REQUIEM FOR A DREAM Dirt est la pierre de Rosette d’Alice In Chains, qui illustre sa tragique histoire autant qu’elle l’éclaire. Le nom même du groupe (« Alice dans les chaînes », c’est-à-dire « Alice enchaînée ») y révèle pleinement son sens mystérieux. « Alice » rappelle immanquablement l’héroïne de Lewis Carroll, qui est l’enfance personnifiée, l’imaginaire, le rêve. Or, le nom du groupe dit l’amoindrissement de cette insouciance enfantine, prises aux chaînes de la raison, de la conscience de soi et d’autrui – qui font le tragique existentiel. Et subsiste une puissante nostalgie pour l'Eden de l’enfance, qui est aussi refus du monde adulte ; et s'il ne reste que la fuite, ce n'est plus dans le rêve – comme Alice – mais dans l’oubli de soi et la dope (« God name is smack for some »,
« God Smack »).
Avec
Closer de Joy Division,
In Utero de Nirvana ou
Pornography de Cure,
Dirt est l’un de ces grands albums du désespoir post-adolescent et, au-delà, de l’angoisse existentielle ; il exhale la conscience douloureuse de l’Absurde. Le désespoir, omniprésent, y est à la fois fascination pour la mort et désir vif de (re)naissance, déchirure entre profond désir de vivre, dans l’exaltation et l’ivresse — de la drogue ou de l’amour — et refus d’un monde insipide. Dans les paroles, à plusieurs reprises se confondent mort et naissance : « Some say we’re born into the grave » (
« Them Bones »), « Bury me softly in this womb » (
« Down In A Hole »).
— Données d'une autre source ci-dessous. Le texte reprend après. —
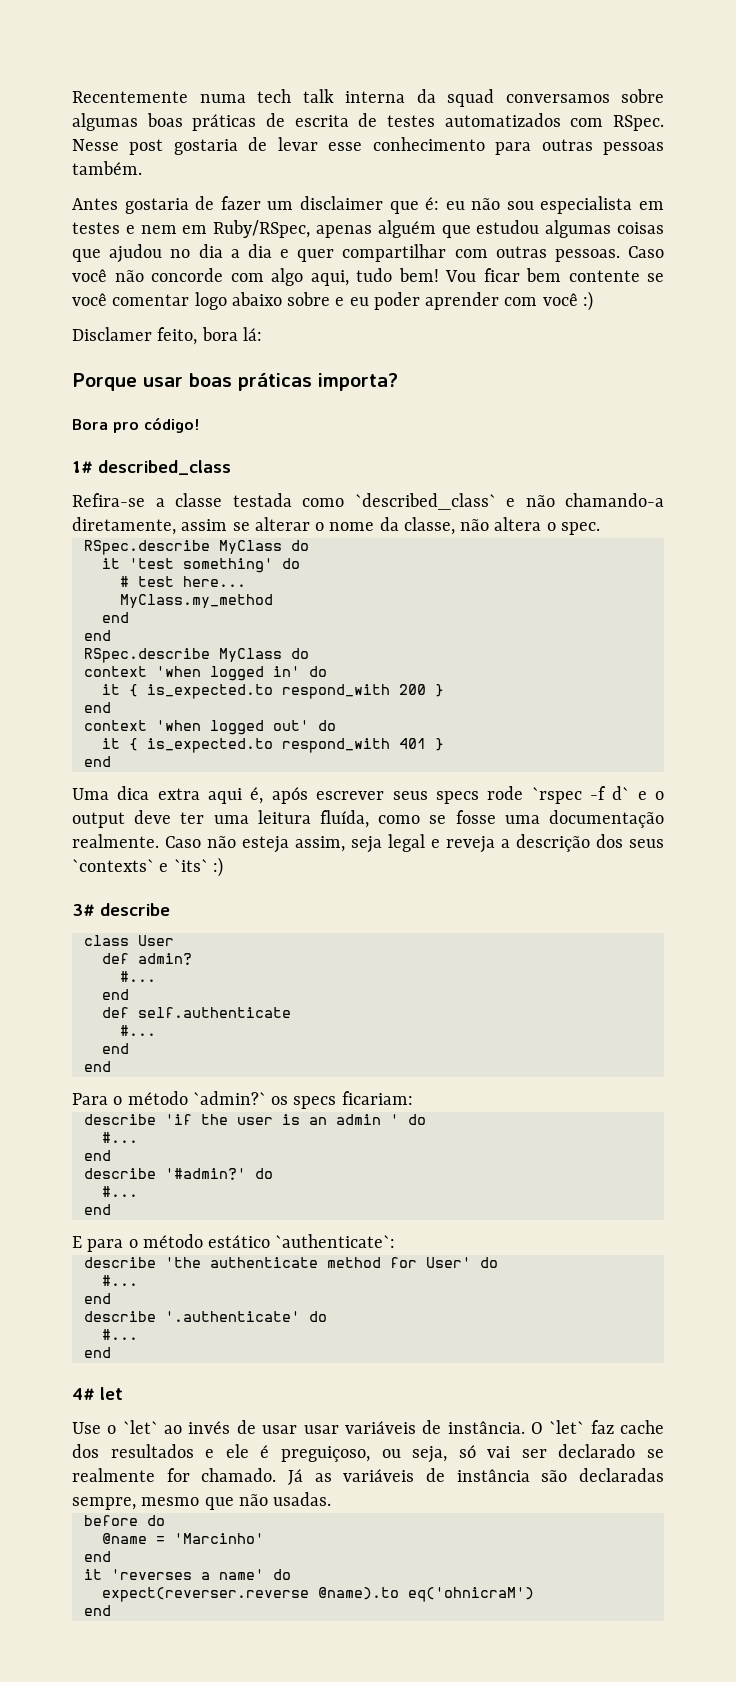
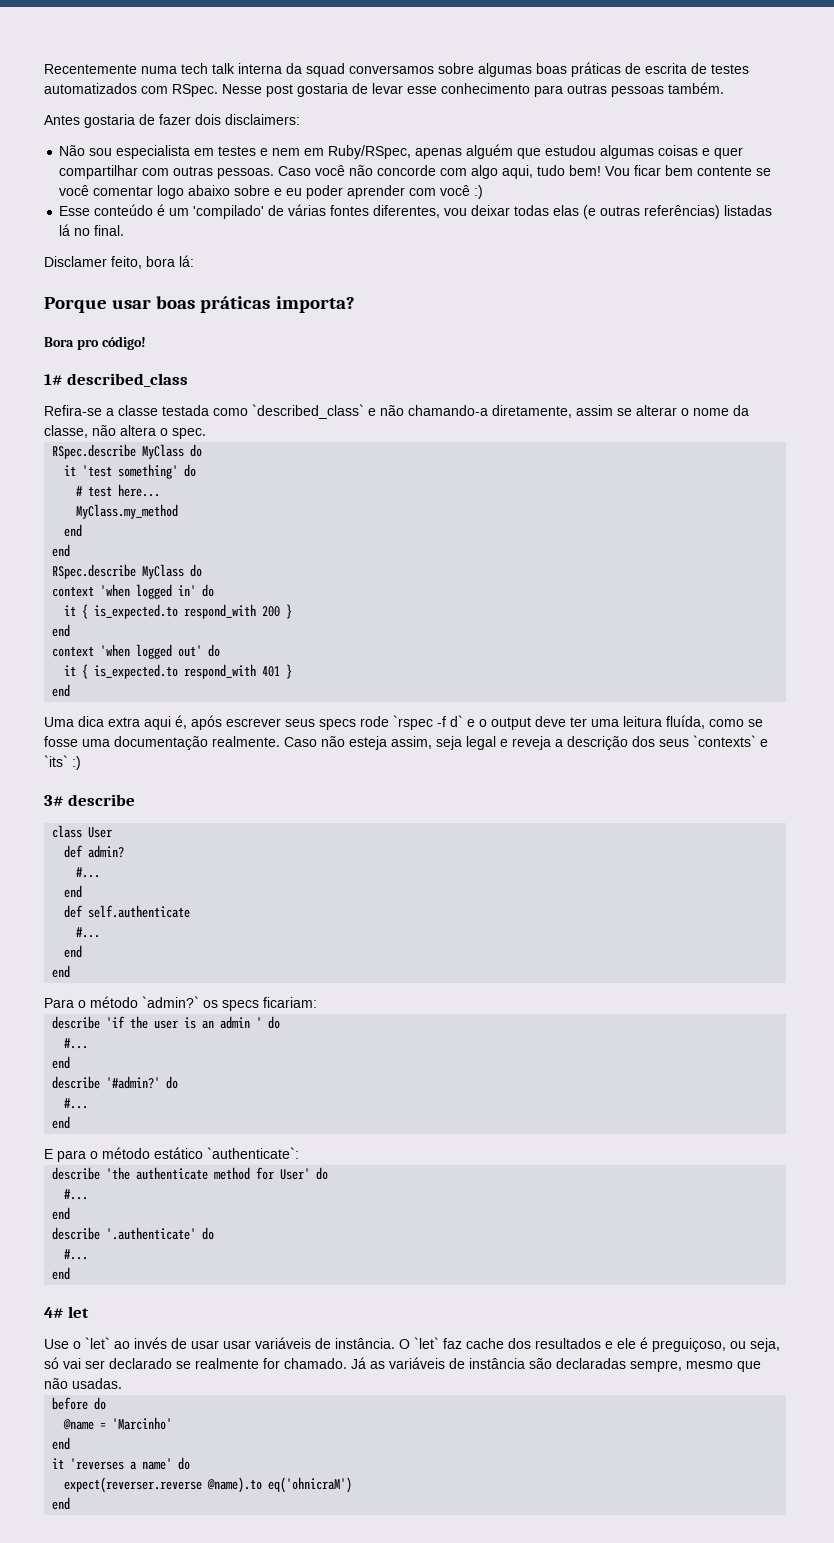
[267,196,501,214] um disclaimer que é: eu não -> [195,114,300,125] [59,145,86,156] dois disclaimers: // Não
[72,244,272,263] que ajudou no dia a dia -> (699, 150) none
(593, 301) none -> [59,204,773,219] [59,224,125,236] // Esse conteúdo é um 'compilado' de várias fontes diferentes, vou deixar todas elas (e outras referências) listadas lá no final.

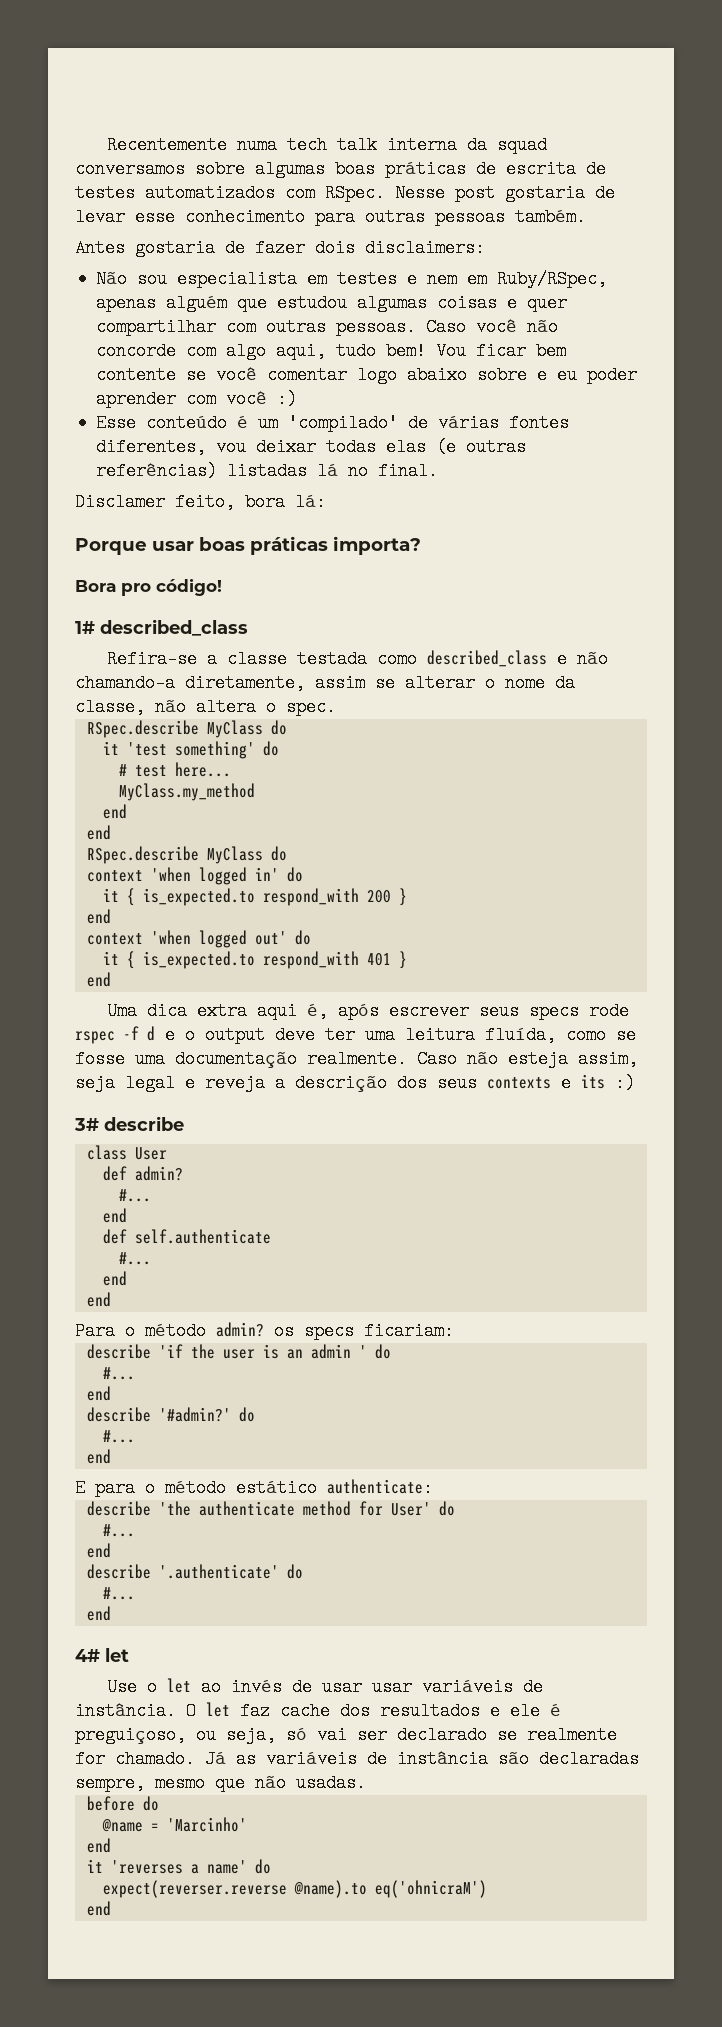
[252,404,364,419] `described_class` -> [426,650,547,667] described_class
[393,715,463,730] `rspec -f d` -> [75,1026,155,1044] rspec -f d
[693,735,768,747] [44,755,68,767] `contexts` e `its` -> [487,1074,605,1092] contexts e its
[142,996,199,1008] `admin?` -> [216,1322,264,1337] admin?
[207,1147,299,1159] `authenticate`: -> [327,1479,433,1497] authenticate:
[85,1337,110,1349] `let` -> [166,1678,191,1693] let
[414,1337,439,1349] `let` -> [206,1702,230,1717] let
L’album débute d’ailleurs dans un cri déchirant, qui est peut-être celui de la naissance et celui de la douleur à la fois.
Très marquée 'heavy metal', la section rythmique est écrasante, comme le poids du monde sur les épaules d'Atlas. A l'inverse, çà et là, la guitare de Cantrell esquisse, par ses riffs lyriques et tortueux, un espoir d'élévation, de pureté, d'ailleurs. Mais toujours, les chaînes subsistent — la conscience de sa propre mort (« What’s the difference ? I’ll die in this sick world of mine »,
« Sickman ») — et la musique redouble de lourdeur : la pesanteur de la réalité saisit toujours, tôt ou tard, le junkie, dans un vertige dévorant. Et seul se profile l’échec de toute espoir d'envol (« I’d like to fly, but my wings have been so denied »,
« Down In A Hole »).
La pochette de l’album est éloquente, qui résume la musique du groupe. Un corps d’adolescente (est-ce Alice ? est-elle vivante, morte ou défoncée ?), fantomatique, que le sol craquelé du désert engloutit lentement. Une atmosphère délétère émane de cette photo, toute de morbidité, d'isolement et de solitude écrasante. Est-ce naissance ou mort? Est-ce le retour à la terre-matrice (« Bury me softly in this womb »,
« Down In A Hole »), régression vers l’enfance, vers la naissance, vers le non-être, vers l'origine porteuse d'espoir de recommencement? Comme l’évoque la couverture de l’album, la musique d'Alice In Chains a quelque chose d’un enfoncement, d’un marécage existentiel : toute fuite est vouée à l’échec (« Seems every path leads me to nowhere »,
« Rooster »). Car comme chez les personnages du film de Darren Aronofsky,
Requiem for a dream, au bout de la défonce, de ses mirages, de cette enfance que l’on croit retrouvée, ne subsistent que l’enfance et le corps saccagés, enchaînés à la dépendance. Et la mort.
À la chanter avec tant de persistance, Layne Staley cherchait-il à apprivoiser l’idée de sa propre mort? Difficile à dire. Reste que la vie de Layne Staley, à laquelle la musique d’Alice In Chains fut un écho évident, apparaît comme un combat, ou une conjuration de la mort, de l’oubli, de l’Absurde.
Dirt, et plus généralement, l’œuvre de Alice In Chains sont d’une beauté envoûtante ; c’est un chant funèbre, un requiem à l’enfance. Un requiem aux rêves de poésie et d’innocence.